[Content revision data]
┄┄┄┄┄┄┄┄┄┄

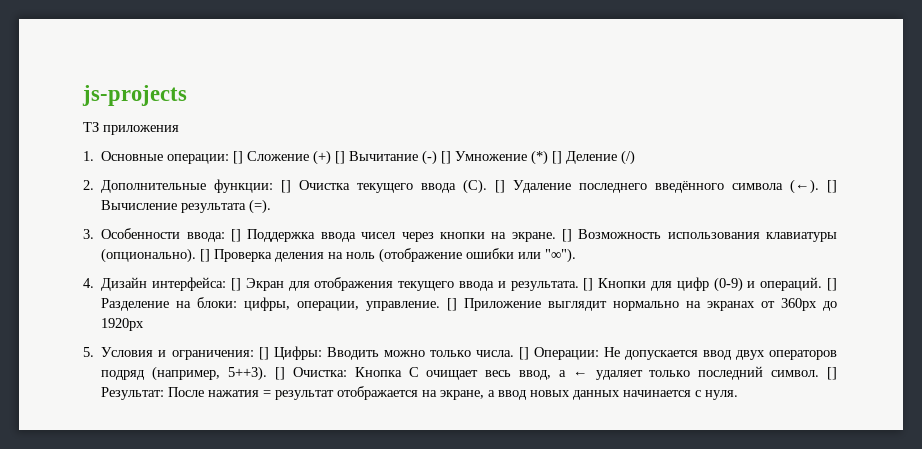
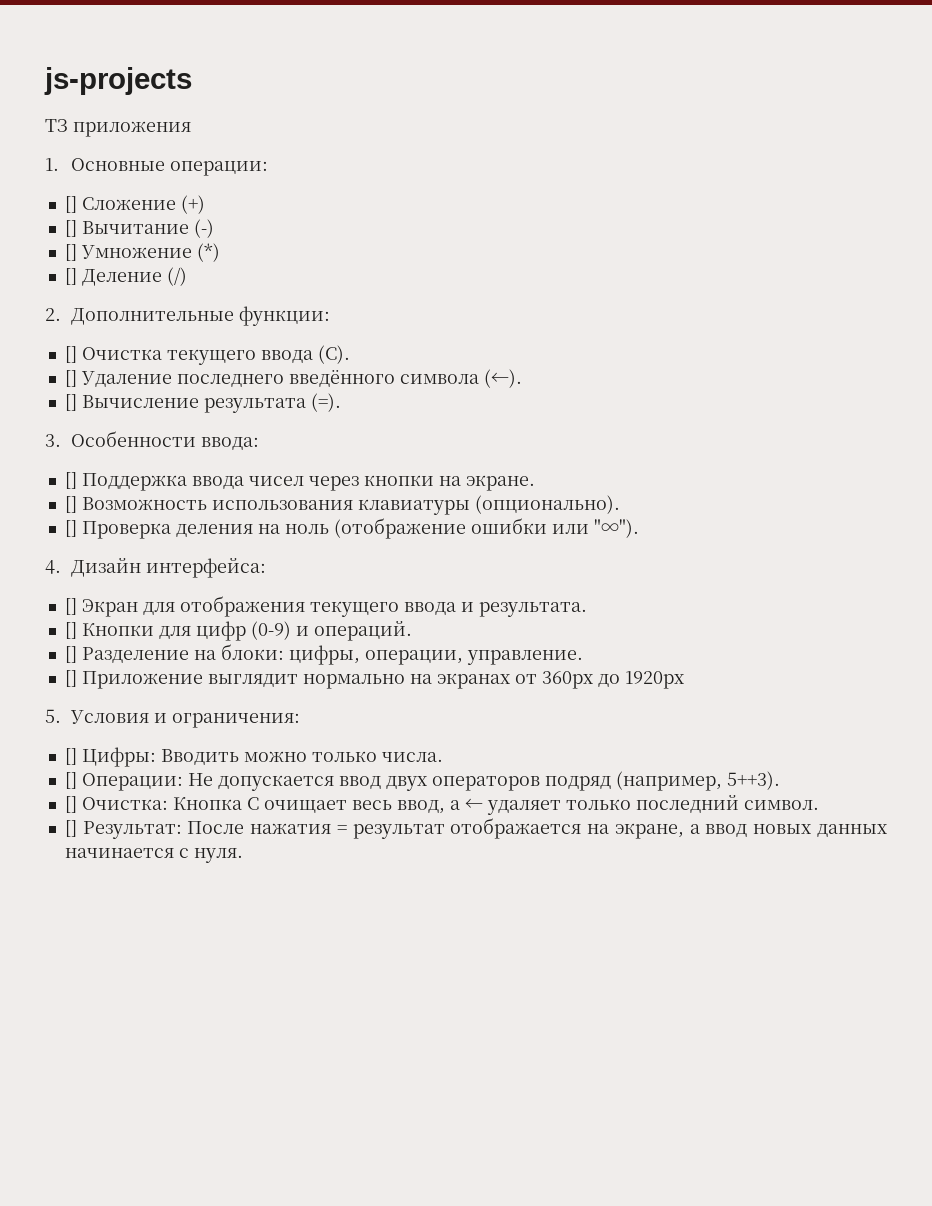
- 1. Основные операции: [] Сложение (+) [] Вычитание (-) [] Умножение (*) [] Деление (/)
+ 1. Основные операции:
+ [] Сложение (+)
+ [] Вычитание (-)
+ [] Умножение (*)
+ [] Деление (/)
- 2. Дополнительные функции: [] Очистка текущего ввода (C). [] Удаление последнего введённого символа (←). [] Вычисление результата (=).
+ 2. Дополнительные функции:
+ [] Очистка текущего ввода (C).
+ [] Удаление последнего введённого символа (←).
+ [] Вычисление результата (=).
- 3. Особенности ввода: [] Поддержка ввода чисел через кнопки на экране. [] Возможность использования клавиатуры (опционально). [] Проверка деления на ноль (отображение ошибки или "∞").
+ 3. Особенности ввода:
+ [] Поддержка ввода чисел через кнопки на экране.
+ [] Возможность использования клавиатуры (опционально).
+ [] Проверка деления на ноль (отображение ошибки или "∞").
- 4. Дизайн интерфейса: [] Экран для отображения текущего ввода и результата. [] Кнопки для цифр (0-9) и операций. [] Разделение на блоки: цифры, операции, управление. [] Приложение выглядит нормально на экранах от 360px до 1920px
+ 4. Дизайн интерфейса:
+ [] Экран для отображения текущего ввода и результата.
+ [] Кнопки для цифр (0-9) и операций.
+ [] Разделение на блоки: цифры, операции, управление.
+ [] Приложение выглядит нормально на экранах от 360px до 1920px
- 5. Условия и ограничения: [] Цифры: Вводить можно только числа. [] Операции: Не допускается ввод двух операторов подряд (например, 5++3). [] Очистка: Кнопка C очищает весь ввод, а ← удаляет только последний символ. [] Результат: После нажатия = результат отображается на экране, а ввод новых данных начинается с нуля.
+ 5. Условия и ограничения:
+ [] Цифры: Вводить можно только числа.
+ [] Операции: Не допускается ввод двух операторов подряд (например, 5++3).
+ [] Очистка: Кнопка C очищает весь ввод, а ← удаляет только последний символ.
+ [] Результат: После нажатия = результат отображается на экране, а ввод новых данных начинается с нуля.

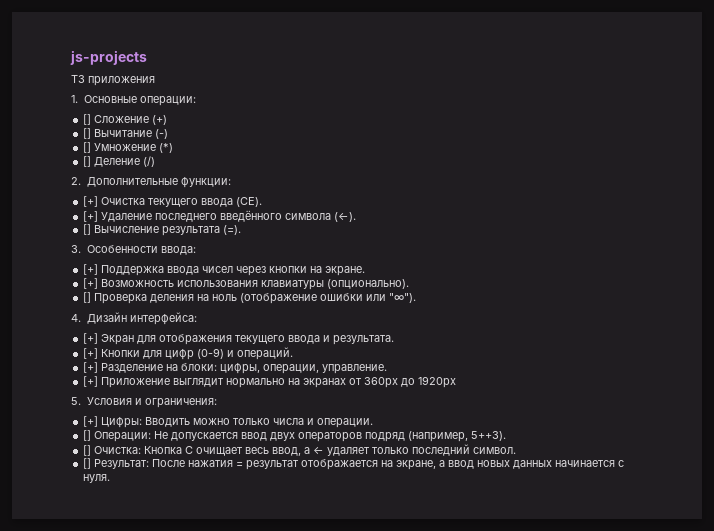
- [] Очистка текущего ввода (C).
- [] Удаление последнего введённого символа (←).
+ [+] Очистка текущего ввода (CE).
+ [+] Удаление последнего введённого символа (←).
- [] Поддержка ввода чисел через кнопки на экране.
+ [+] Поддержка ввода чисел через кнопки на экране.
- [] Возможность использования клавиатуры (опционально).
+ [+] Возможность использования клавиатуры (опционально).
- [] Экран для отображения текущего ввода и результата.
+ [+] Экран для отображения текущего ввода и результата.
- [] Кнопки для цифр (0-9) и операций.
+ [+] Кнопки для цифр (0-9) и операций.
- [] Разделение на блоки: цифры, операции, управление.
+ [+] Разделение на блоки: цифры, операции, управление.
- [] Приложение выглядит нормально на экранах от 360px до 1920px
+ [+] Приложение выглядит нормально на экранах от 360px до 1920px
- [] Цифры: Вводить можно только числа.
+ [+] Цифры: Вводить можно только числа и операции.

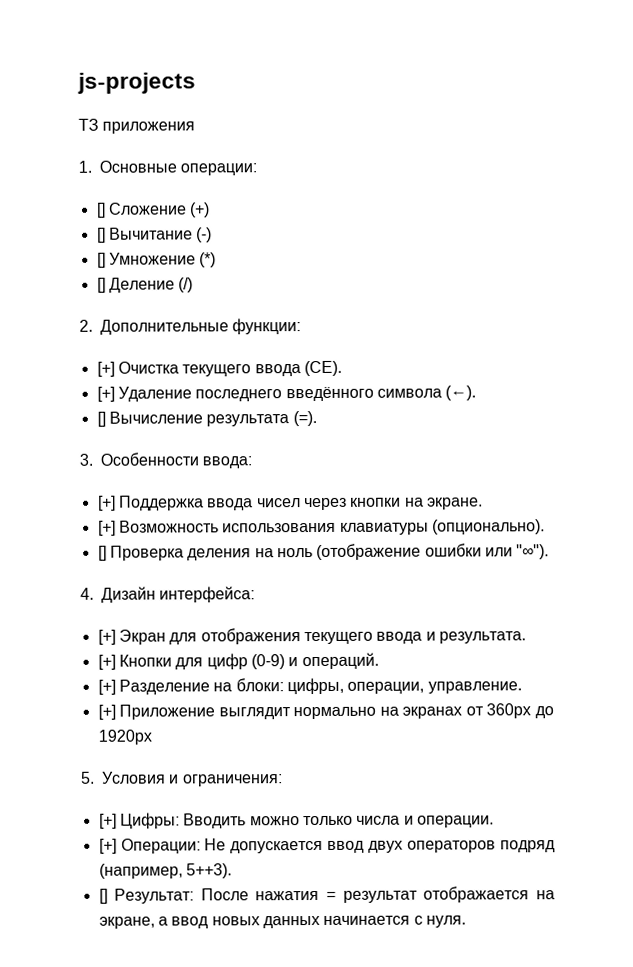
- [] Операции: Не допускается ввод двух операторов подряд (например, 5++3).
+ [+] Операции: Не допускается ввод двух операторов подряд (например, 5++3).
- [] Очистка: Кнопка C очищает весь ввод, а ← удаляет только последний символ.

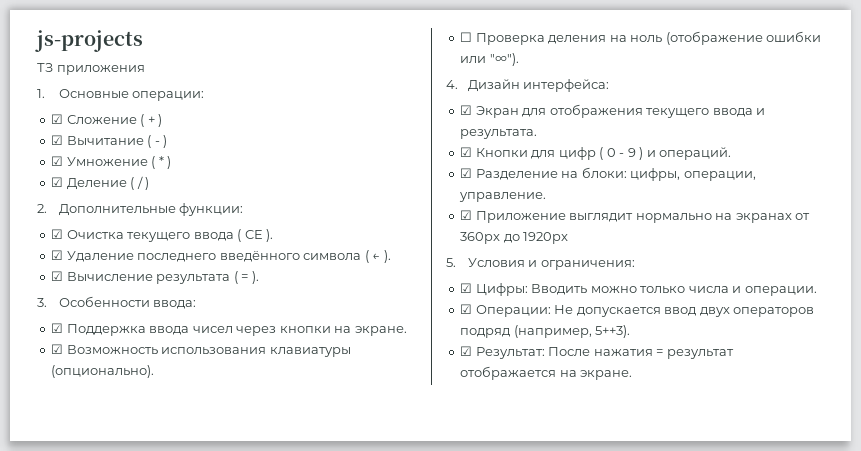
- [] Сложение (+)
- [] Вычитание (-)
- [] Умножение (*)
- [] Деление (/)
+ ☑ Сложение ( + )
+ ☑ Вычитание ( - )
+ ☑ Умножение ( * )
+ ☑ Деление ( / )
- [+] Очистка текущего ввода (CE).
- [+] Удаление последнего введённого символа (←).
- [] Вычисление результата (=).
+ ☑ Очистка текущего ввода ( CE ).
+ ☑ Удаление последнего введённого символа ( ← ).
+ ☑ Вычисление результата ( = ).
- [+] Поддержка ввода чисел через кнопки на экране.
+ ☑ Поддержка ввода чисел через кнопки на экране.
- [+] Возможность использования клавиатуры (опционально).
+ ☑ Возможность использования клавиатуры (опционально).
- [] Проверка деления на ноль (отображение ошибки или "∞").
+ ☐ Проверка деления на ноль (отображение ошибки или "∞").
- [+] Экран для отображения текущего ввода и результата.
+ ☑ Экран для отображения текущего ввода и результата.
- [+] Кнопки для цифр (0-9) и операций.
+ ☑ Кнопки для цифр ( 0 - 9 ) и операций.
- [+] Разделение на блоки: цифры, операции, управление.
+ ☑ Разделение на блоки: цифры, операции, управление.
- [+] Приложение выглядит нормально на экранах от 360px до 1920px
+ ☑ Приложение выглядит нормально на экранах от 360px до 1920px
- [+] Цифры: Вводить можно только числа и операции.
+ ☑ Цифры: Вводить можно только числа и операции.
- [+] Операции: Не допускается ввод двух операторов подряд (например, 5++3).
+ ☑ Операции: Не допускается ввод двух операторов подряд (например, 5++3).
- [] Результат: После нажатия = результат отображается на экране, а ввод новых данных начинается с нуля.
+ ☑ Результат: После нажатия = результат отображается на экране.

┄┄┄┄┄┄┄┄┄┄

Among the records, find every line with the word "Основные" and copy it.

- [TASK ANSWER]:
- 1. Основные операции: [] Сложение (+) [] Вычитание (-) [] Умножение (*) [] Деление (/)
+ 1. Основные операции:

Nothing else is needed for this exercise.